TASK -
Below are some records: retype them all exactly, but not the pictures.

Top of RECORDS

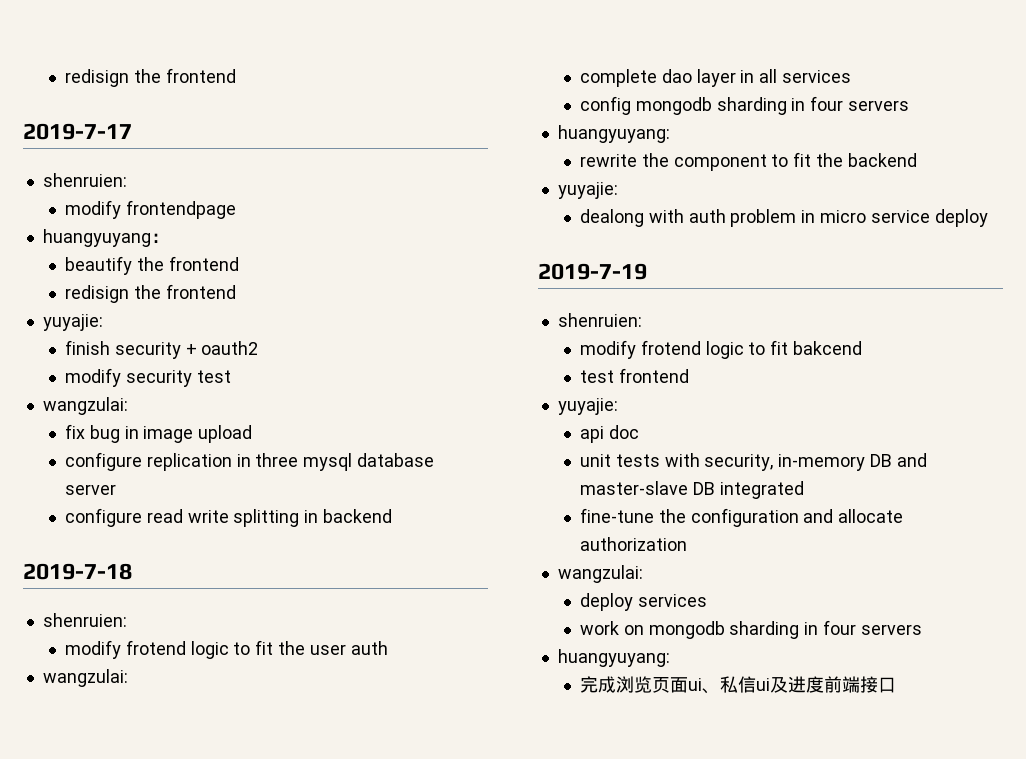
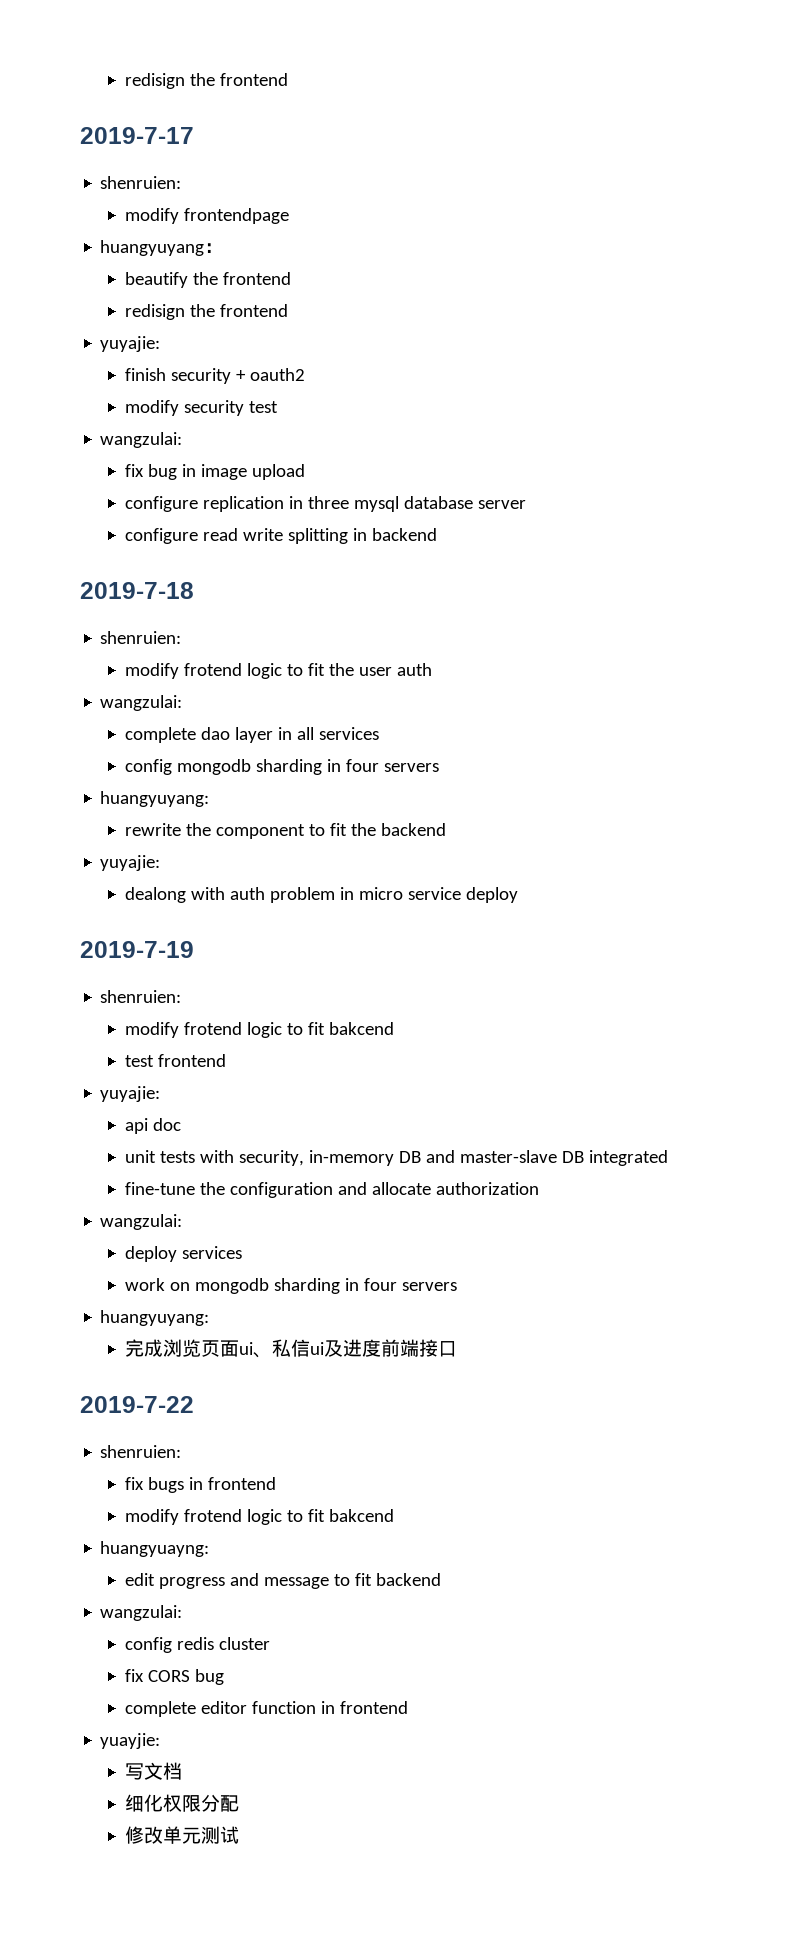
+ 2019-7-22
+ shenruien:
+ fix bugs in frontend
+ modify frotend logic to fit bakcend
+ huangyuayng:
+ edit progress and message to fit backend
+ wangzulai:
+ config redis cluster
+ fix CORS bug
+ complete editor function in frontend
+ yuayjie:
+ 写文档
+ 细化权限分配
+ 修改单元测试

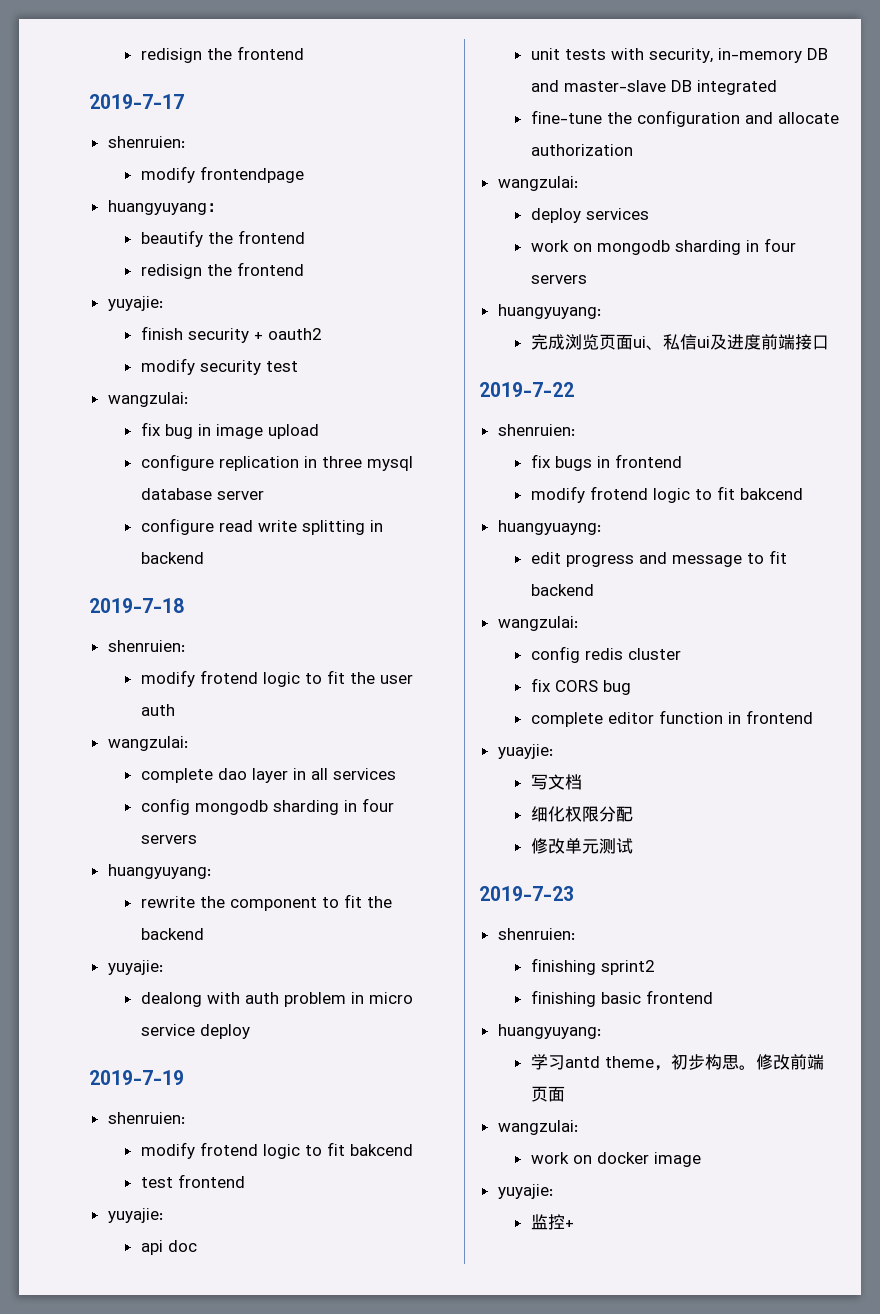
+ 2019-7-23
+ shenruien:
+ finishing sprint2
+ finishing basic frontend
+ huangyuyang:
+ 学习antd theme，初步构思。修改前端页面
+ wangzulai:
+ work on docker image
+ yuyajie:
+ 监控+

Bottom of RECORDS

RESULT OF THIS EXERCISE -
+ 2019-7-22
+ shenruien:
+ fix bugs in frontend
+ modify frotend logic to fit bakcend
+ huangyuayng:
+ edit progress and message to fit backend
+ wangzulai:
+ config redis cluster
+ fix CORS bug
+ complete editor function in frontend
+ yuayjie:
+ 写文档
+ 细化权限分配
+ 修改单元测试

+ 2019-7-23
+ shenruien:
+ finishing sprint2
+ finishing basic frontend
+ huangyuyang:
+ 学习antd theme，初步构思。修改前端页面
+ wangzulai:
+ work on docker image
+ yuyajie:
+ 监控+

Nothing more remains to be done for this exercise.